### What the task requires:
For this exercise, reproduce the records exactly as they stand and do not carry any images over.

### Dataset entries:
_ _ _ _ _
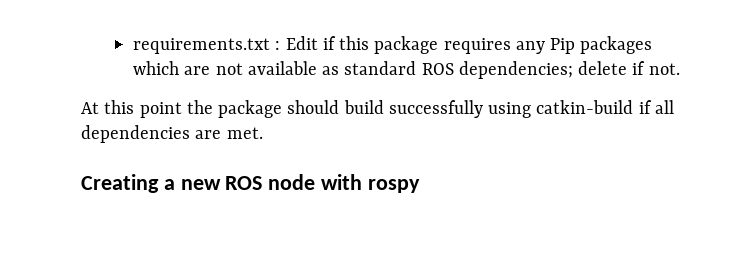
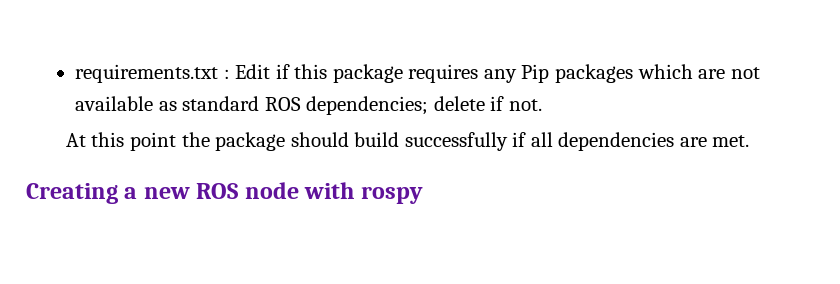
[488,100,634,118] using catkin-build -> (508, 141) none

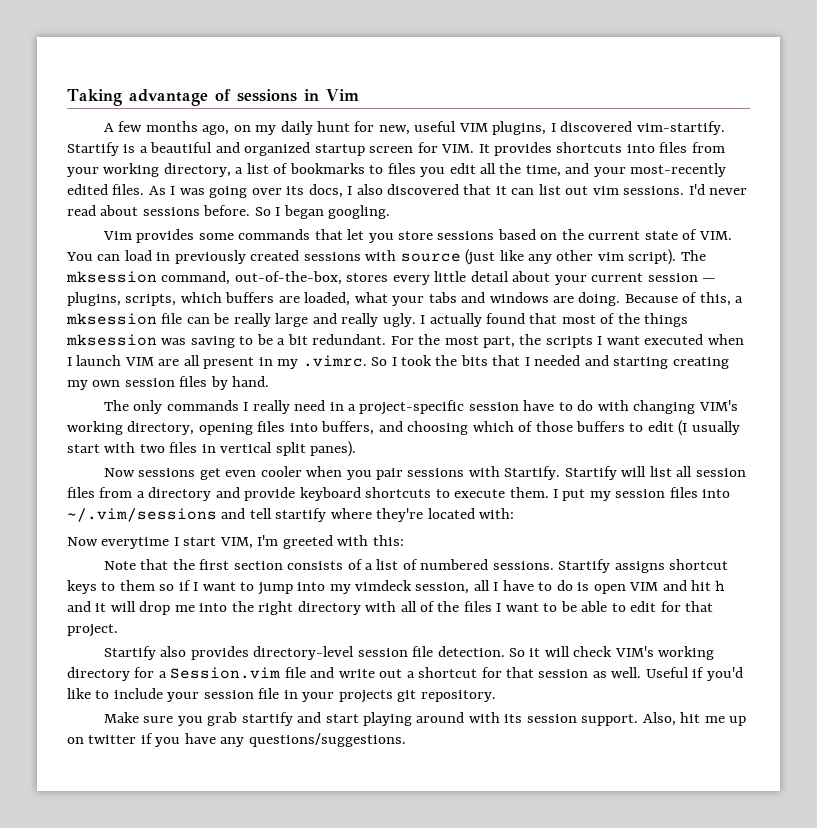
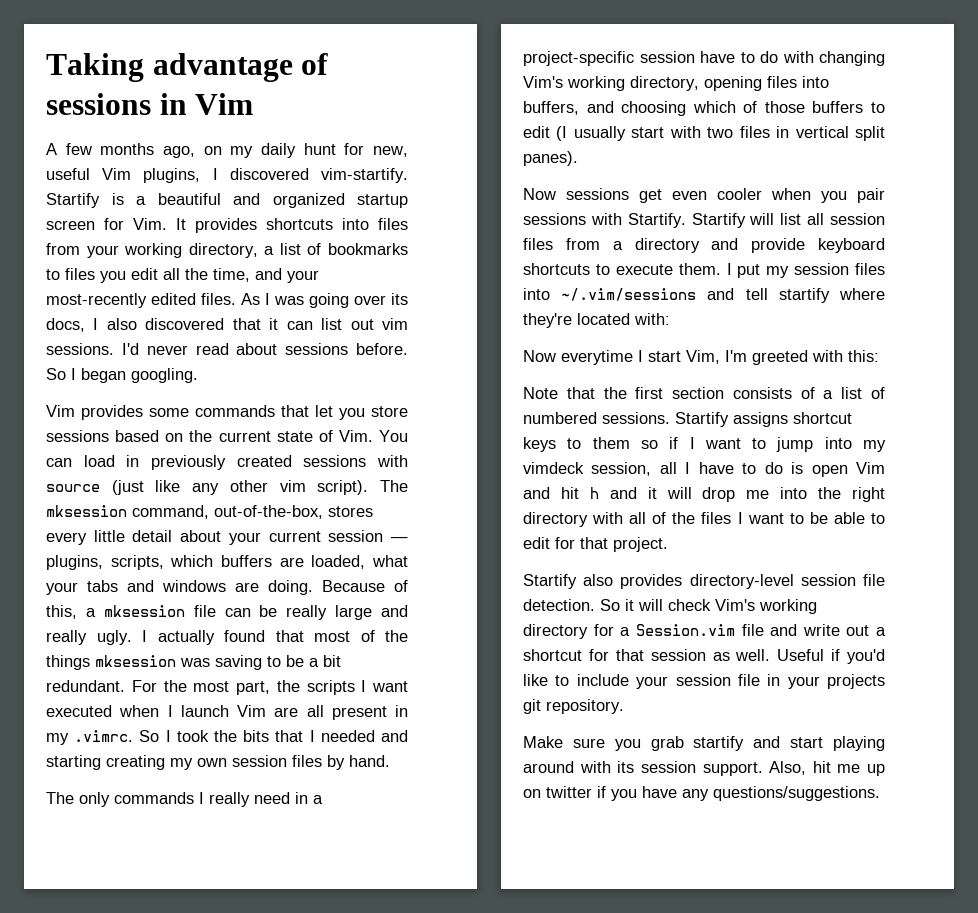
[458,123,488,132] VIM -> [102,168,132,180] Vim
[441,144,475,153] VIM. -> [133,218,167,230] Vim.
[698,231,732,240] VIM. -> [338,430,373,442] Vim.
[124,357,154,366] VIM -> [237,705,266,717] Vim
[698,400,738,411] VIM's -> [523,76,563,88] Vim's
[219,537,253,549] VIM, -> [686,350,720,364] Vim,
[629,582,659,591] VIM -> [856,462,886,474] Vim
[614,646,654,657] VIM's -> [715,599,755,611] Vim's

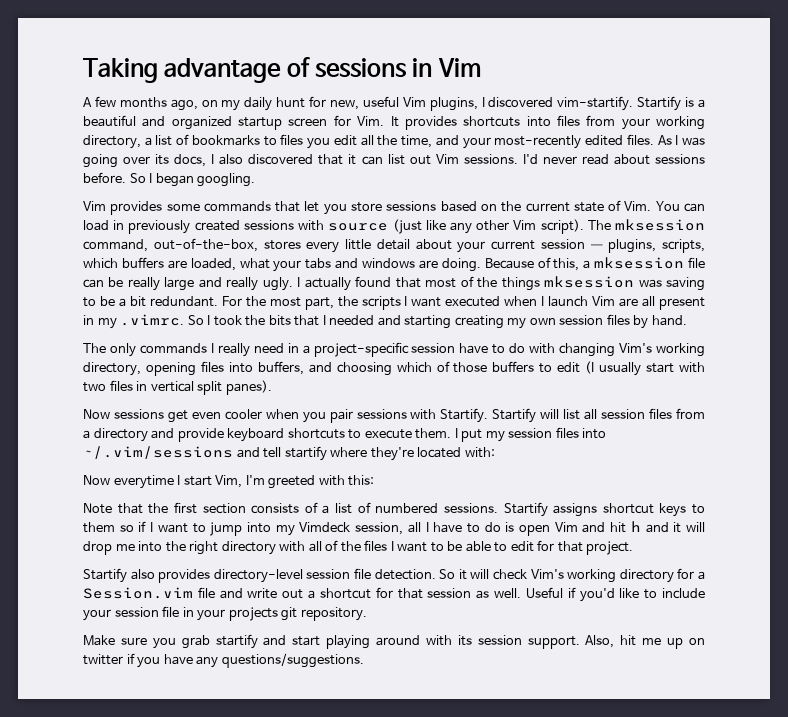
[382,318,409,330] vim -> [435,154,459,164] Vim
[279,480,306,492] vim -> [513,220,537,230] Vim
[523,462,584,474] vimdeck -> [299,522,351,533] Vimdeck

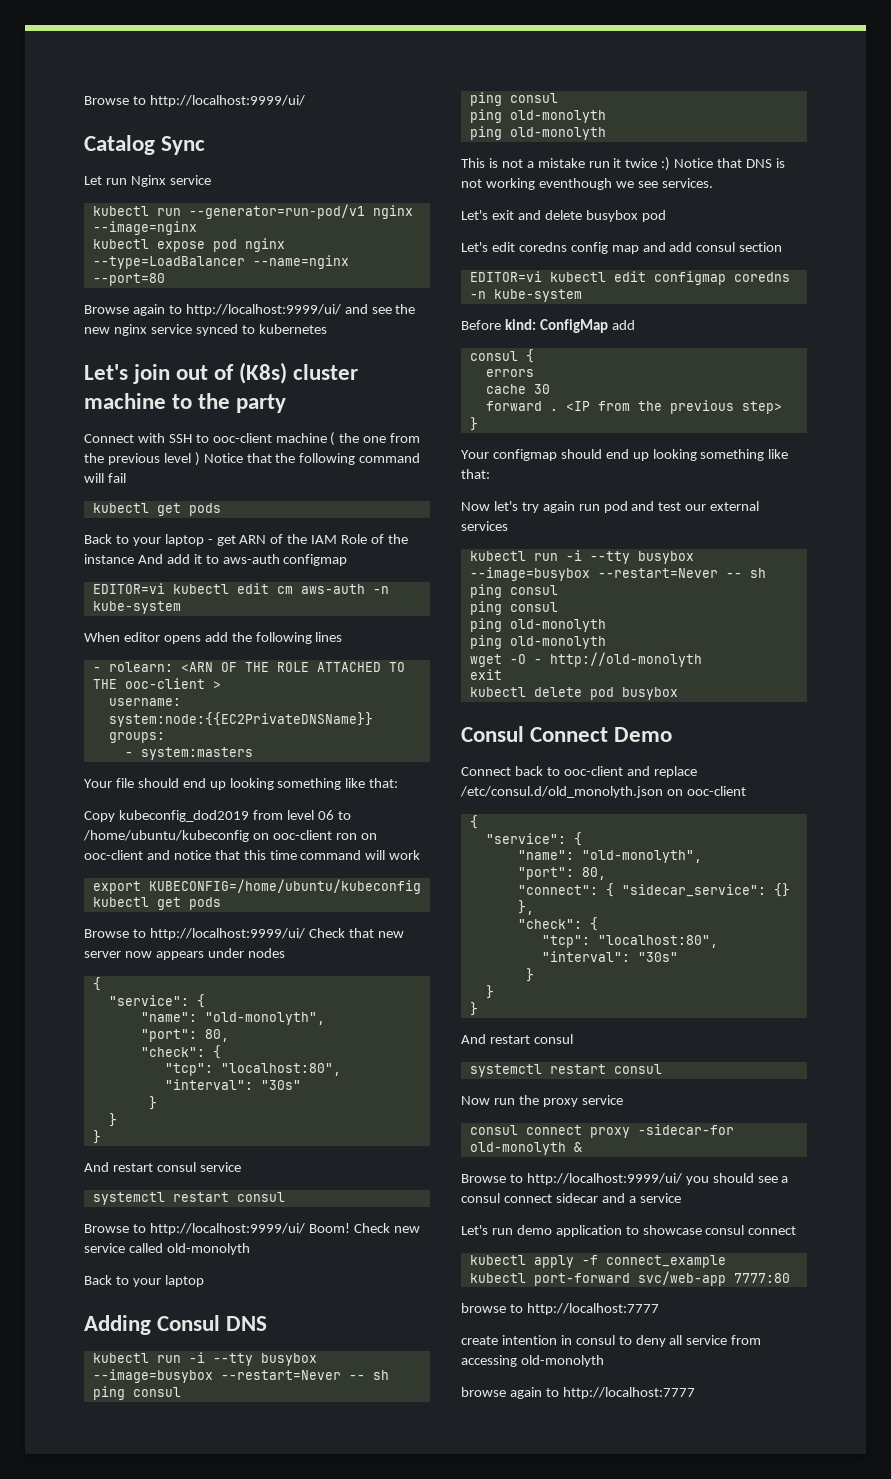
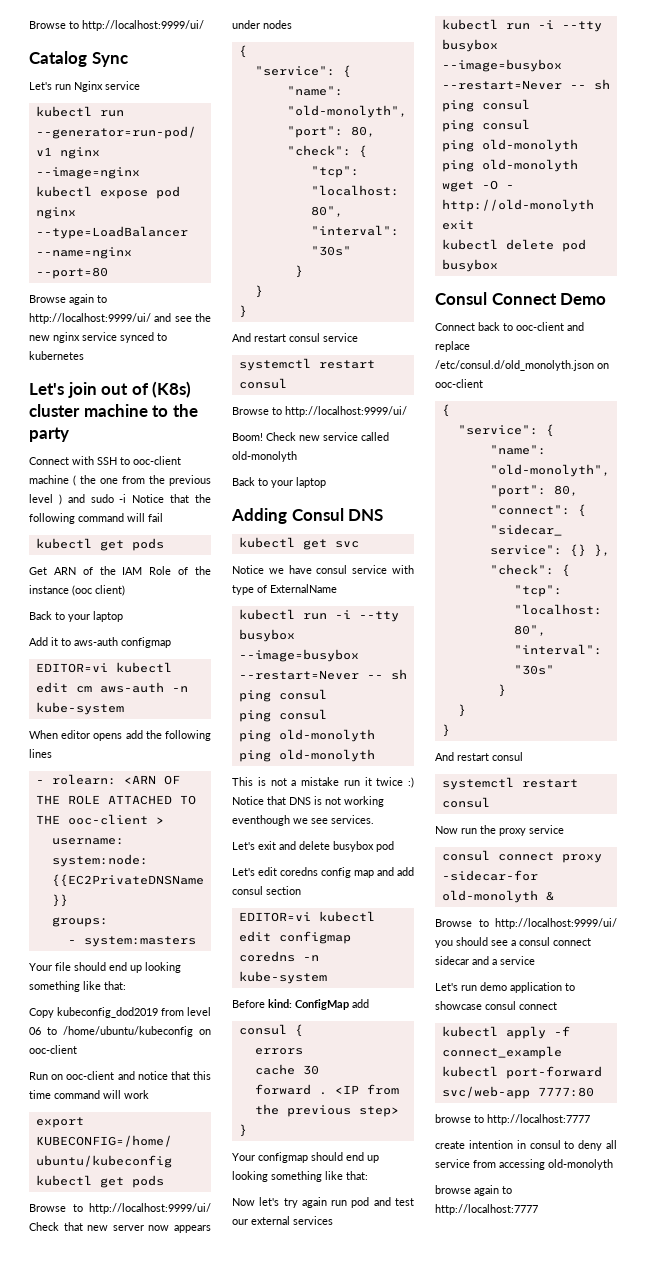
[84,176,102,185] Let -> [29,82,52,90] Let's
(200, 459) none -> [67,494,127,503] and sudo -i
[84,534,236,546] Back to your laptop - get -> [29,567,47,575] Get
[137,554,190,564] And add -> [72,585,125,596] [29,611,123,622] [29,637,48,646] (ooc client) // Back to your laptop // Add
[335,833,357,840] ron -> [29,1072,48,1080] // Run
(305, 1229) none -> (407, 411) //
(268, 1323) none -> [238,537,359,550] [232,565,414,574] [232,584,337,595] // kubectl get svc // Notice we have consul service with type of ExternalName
_ _ _ _ _
### Finished exercise:
[488,100,634,118] using catkin-build -> (508, 141) none

[458,123,488,132] VIM -> [102,168,132,180] Vim
[441,144,475,153] VIM. -> [133,218,167,230] Vim.
[698,231,732,240] VIM. -> [338,430,373,442] Vim.
[124,357,154,366] VIM -> [237,705,266,717] Vim
[698,400,738,411] VIM's -> [523,76,563,88] Vim's
[219,537,253,549] VIM, -> [686,350,720,364] Vim,
[629,582,659,591] VIM -> [856,462,886,474] Vim
[614,646,654,657] VIM's -> [715,599,755,611] Vim's

[382,318,409,330] vim -> [435,154,459,164] Vim
[279,480,306,492] vim -> [513,220,537,230] Vim
[523,462,584,474] vimdeck -> [299,522,351,533] Vimdeck

[84,176,102,185] Let -> [29,82,52,90] Let's
(200, 459) none -> [67,494,127,503] and sudo -i
[84,534,236,546] Back to your laptop - get -> [29,567,47,575] Get
[137,554,190,564] And add -> [72,585,125,596] [29,611,123,622] [29,637,48,646] (ooc client) // Back to your laptop // Add
[335,833,357,840] ron -> [29,1072,48,1080] // Run
(305, 1229) none -> (407, 411) //
(268, 1323) none -> [238,537,359,550] [232,565,414,574] [232,584,337,595] // kubectl get svc // Notice we have consul service with type of ExternalName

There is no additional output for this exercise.